- _Entries supplied_:
┄┄┄┄┄┄
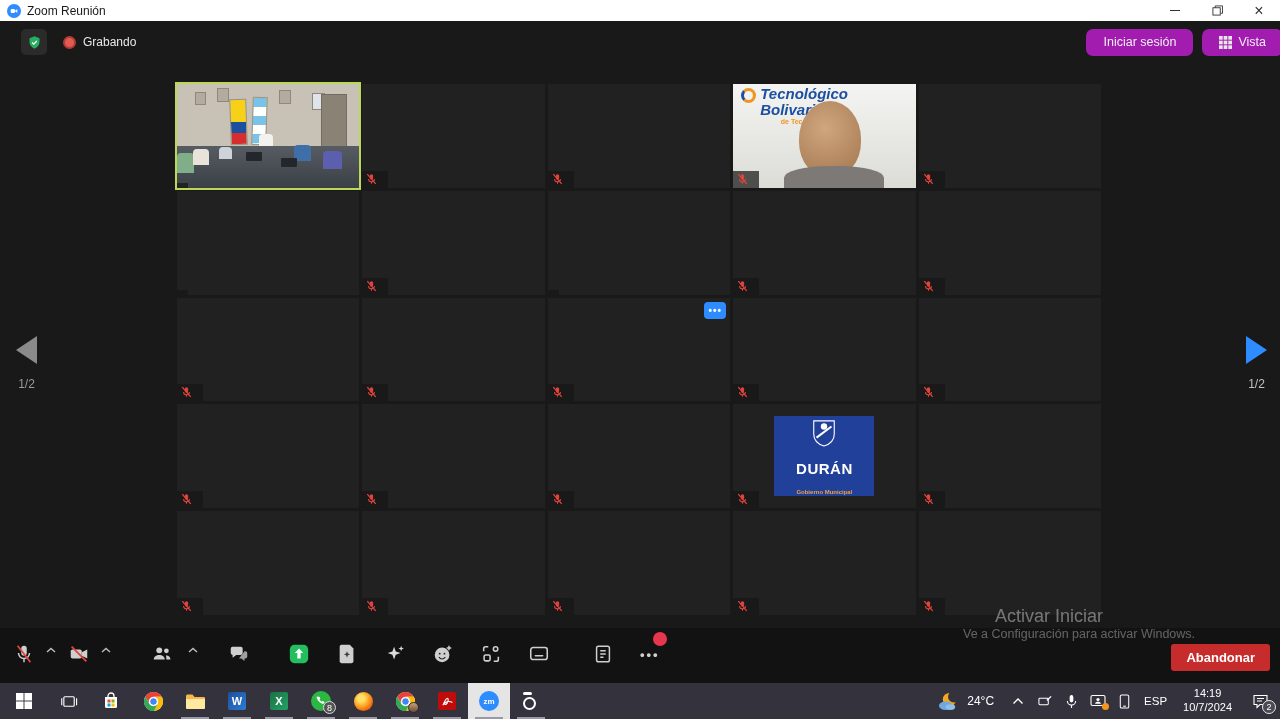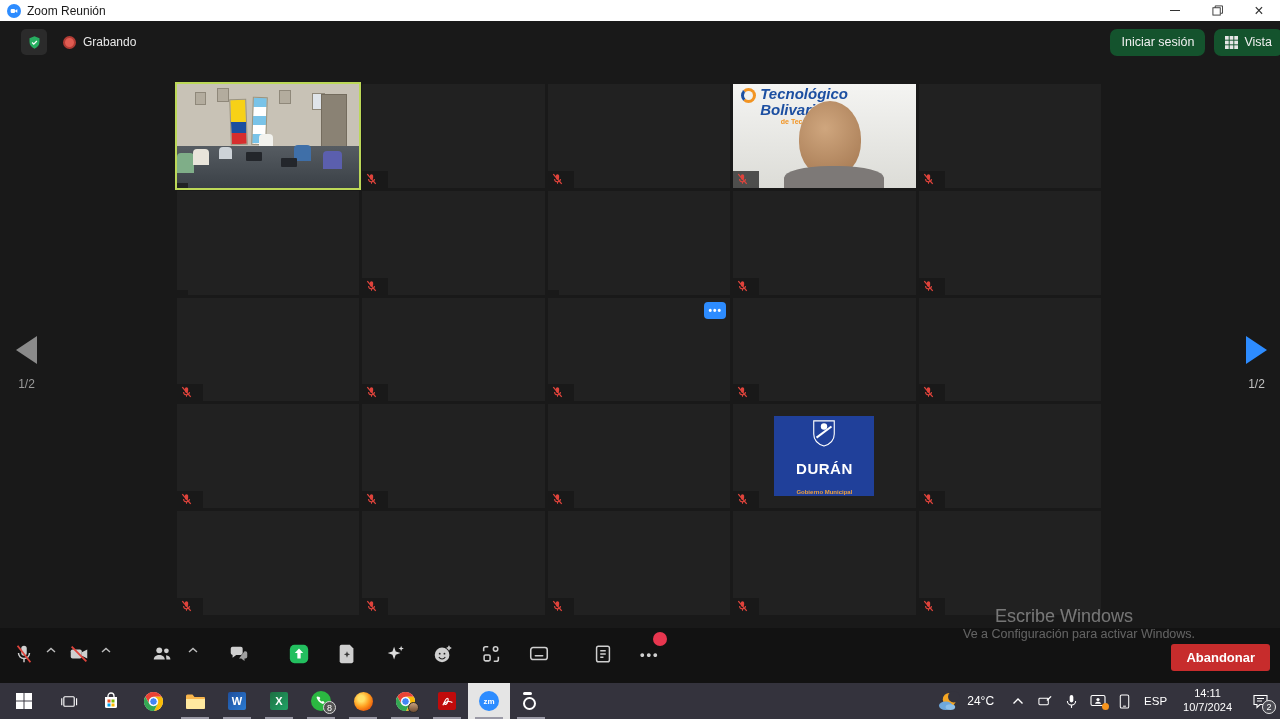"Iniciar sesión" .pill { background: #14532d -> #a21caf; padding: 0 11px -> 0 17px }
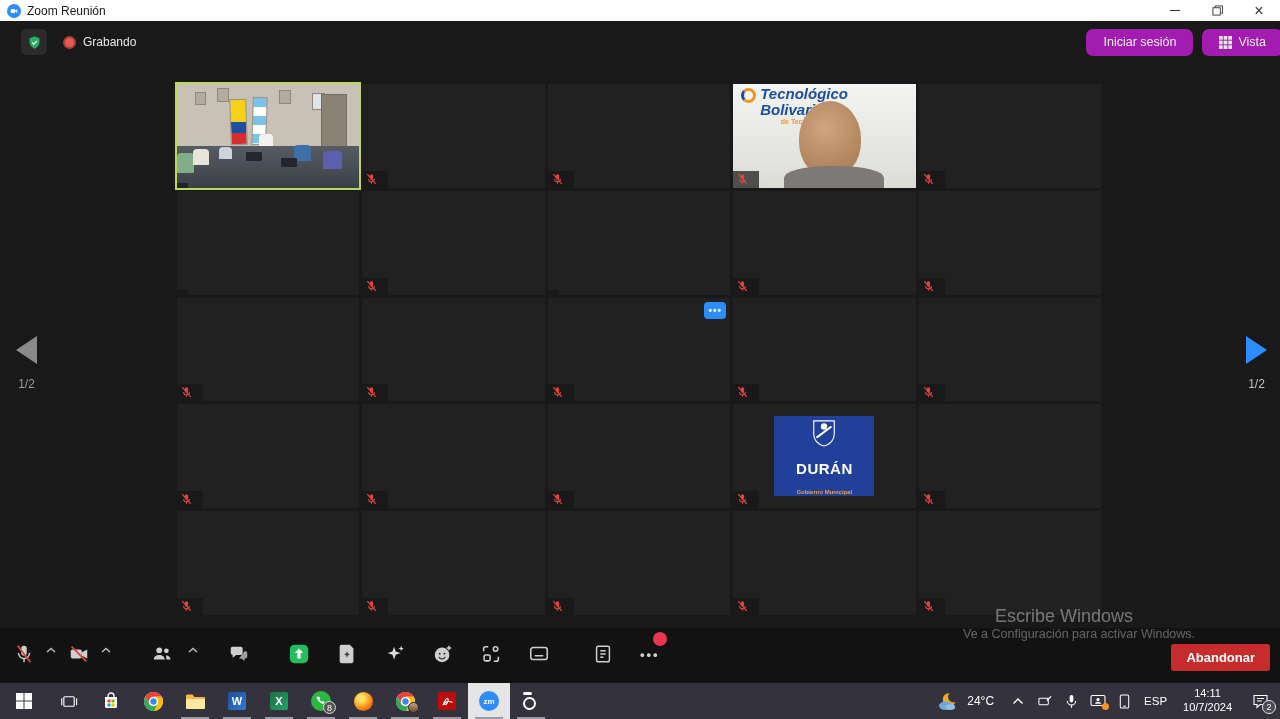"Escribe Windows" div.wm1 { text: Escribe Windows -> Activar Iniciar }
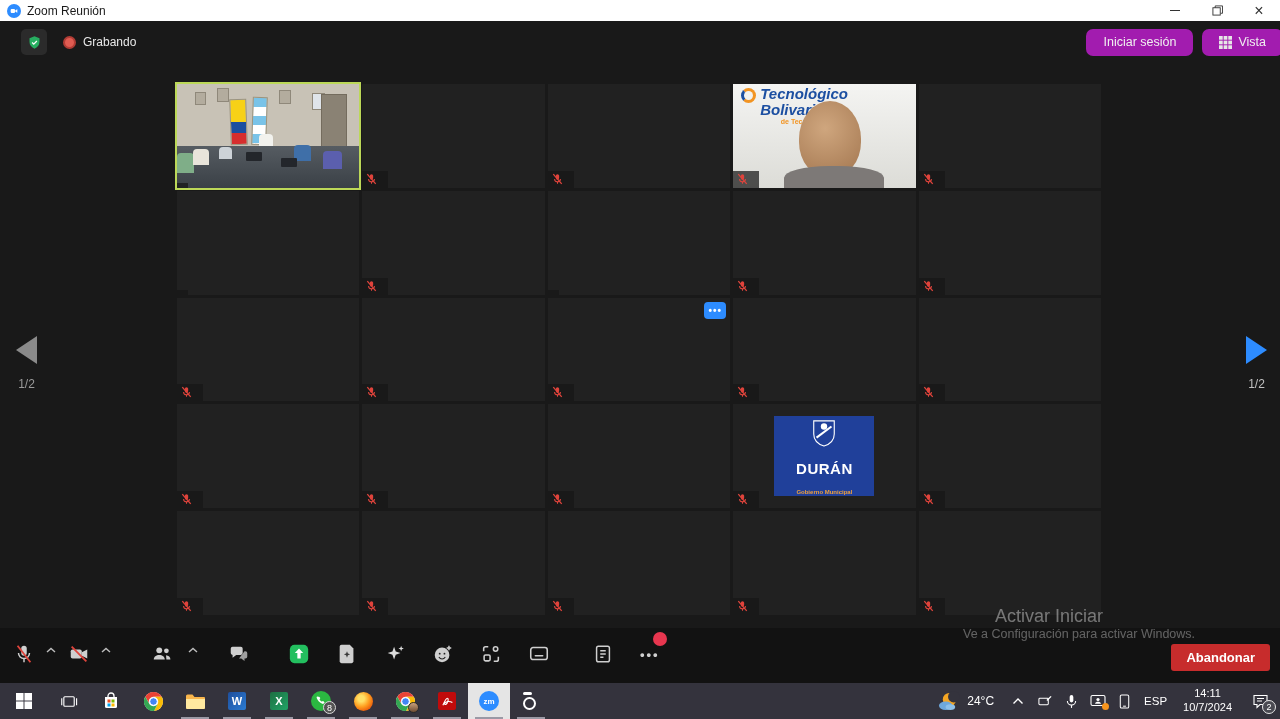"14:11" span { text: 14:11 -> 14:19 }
┄┄┄┄┄┄
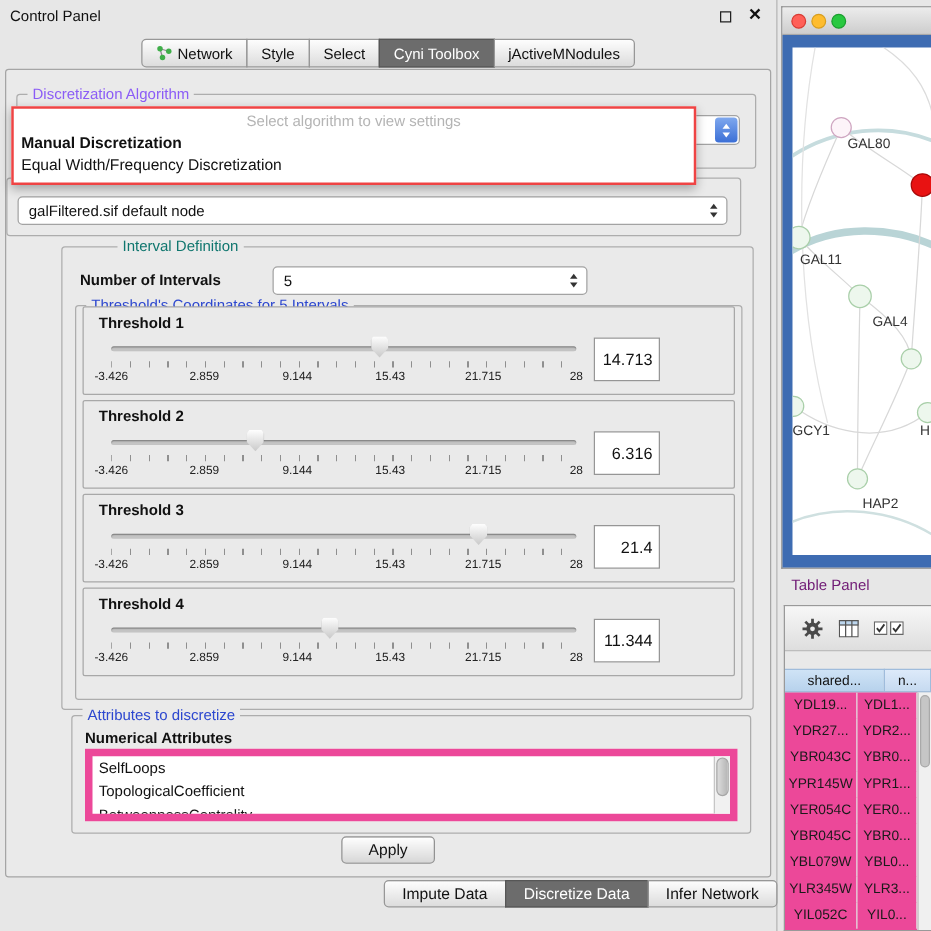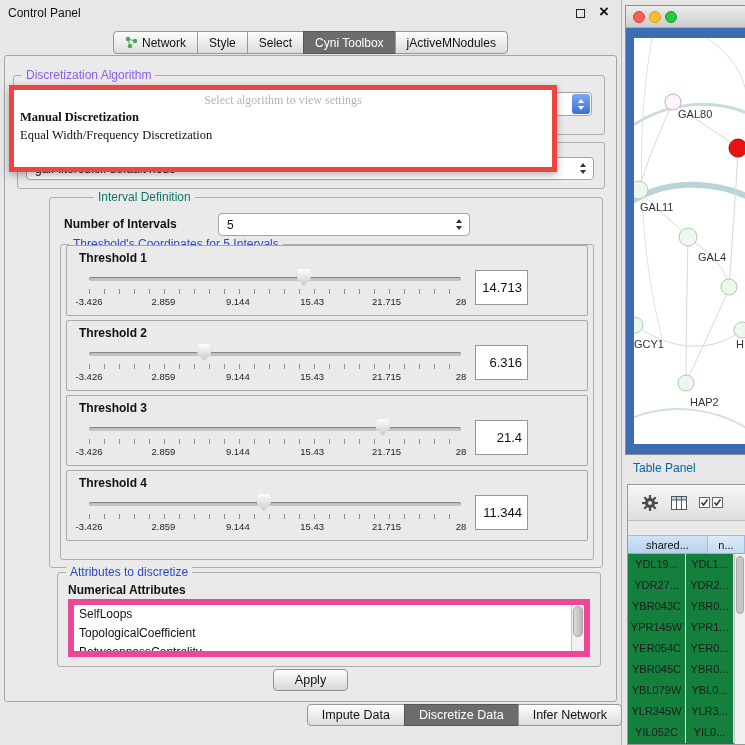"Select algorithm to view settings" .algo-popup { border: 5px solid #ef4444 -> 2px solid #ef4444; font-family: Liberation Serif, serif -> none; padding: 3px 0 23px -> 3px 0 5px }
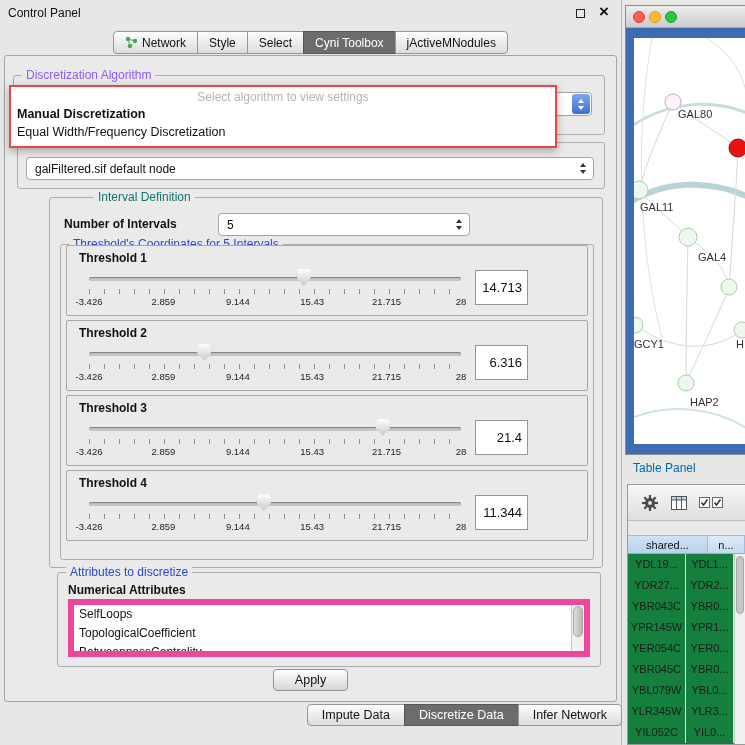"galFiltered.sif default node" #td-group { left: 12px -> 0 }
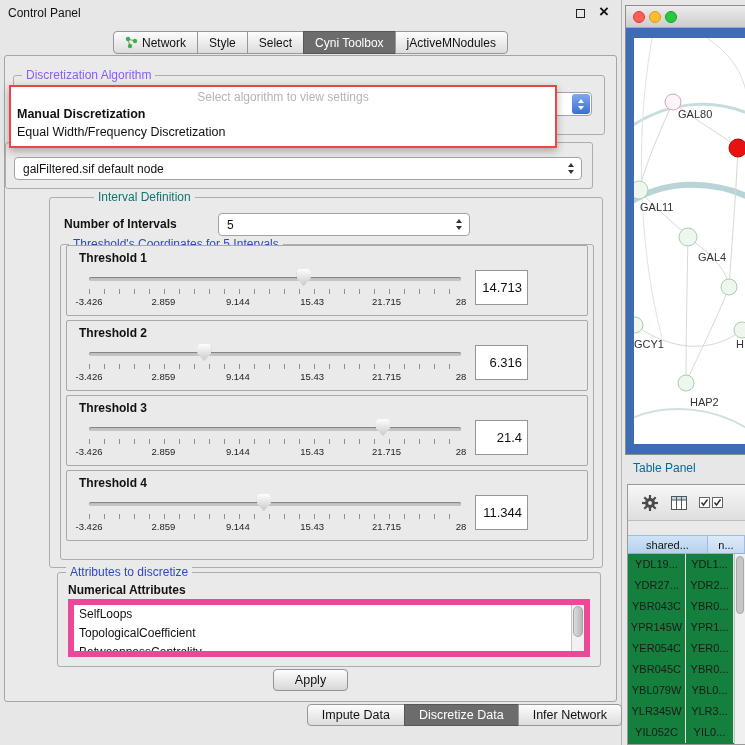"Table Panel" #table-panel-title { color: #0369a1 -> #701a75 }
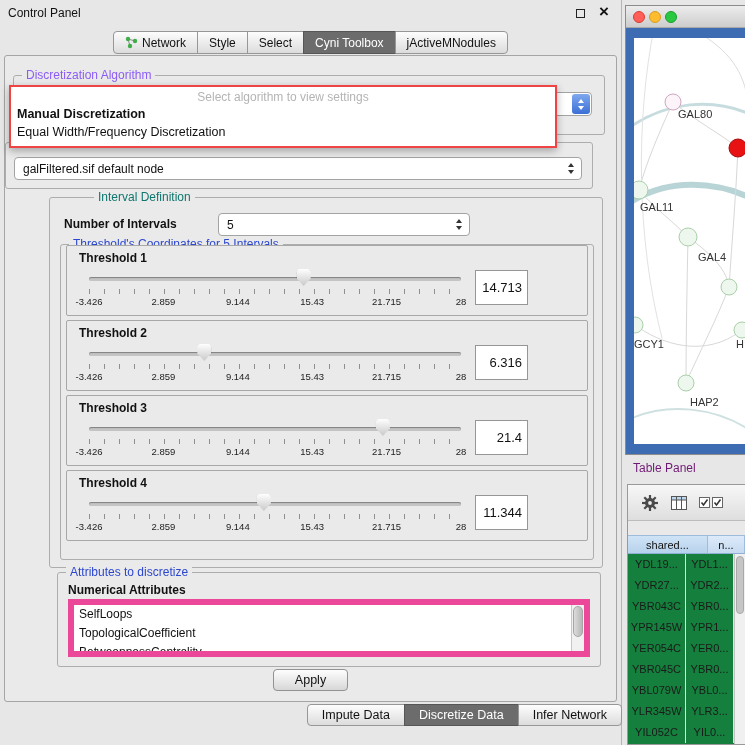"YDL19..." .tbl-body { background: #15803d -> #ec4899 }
┄┄┄┄┄┄
- _What you are asked to do_: Return exactly the stretch above whose first line contains "algorithm to view" and whose last line contains "background: #15803d ->", and nothing outside it. The pictures should not appear.

- _Written solution_:
"Select algorithm to view settings" .algo-popup { border: 5px solid #ef4444 -> 2px solid #ef4444; font-family: Liberation Serif, serif -> none; padding: 3px 0 23px -> 3px 0 5px }
"galFiltered.sif default node" #td-group { left: 12px -> 0 }
"Table Panel" #table-panel-title { color: #0369a1 -> #701a75 }
"YDL19..." .tbl-body { background: #15803d -> #ec4899 }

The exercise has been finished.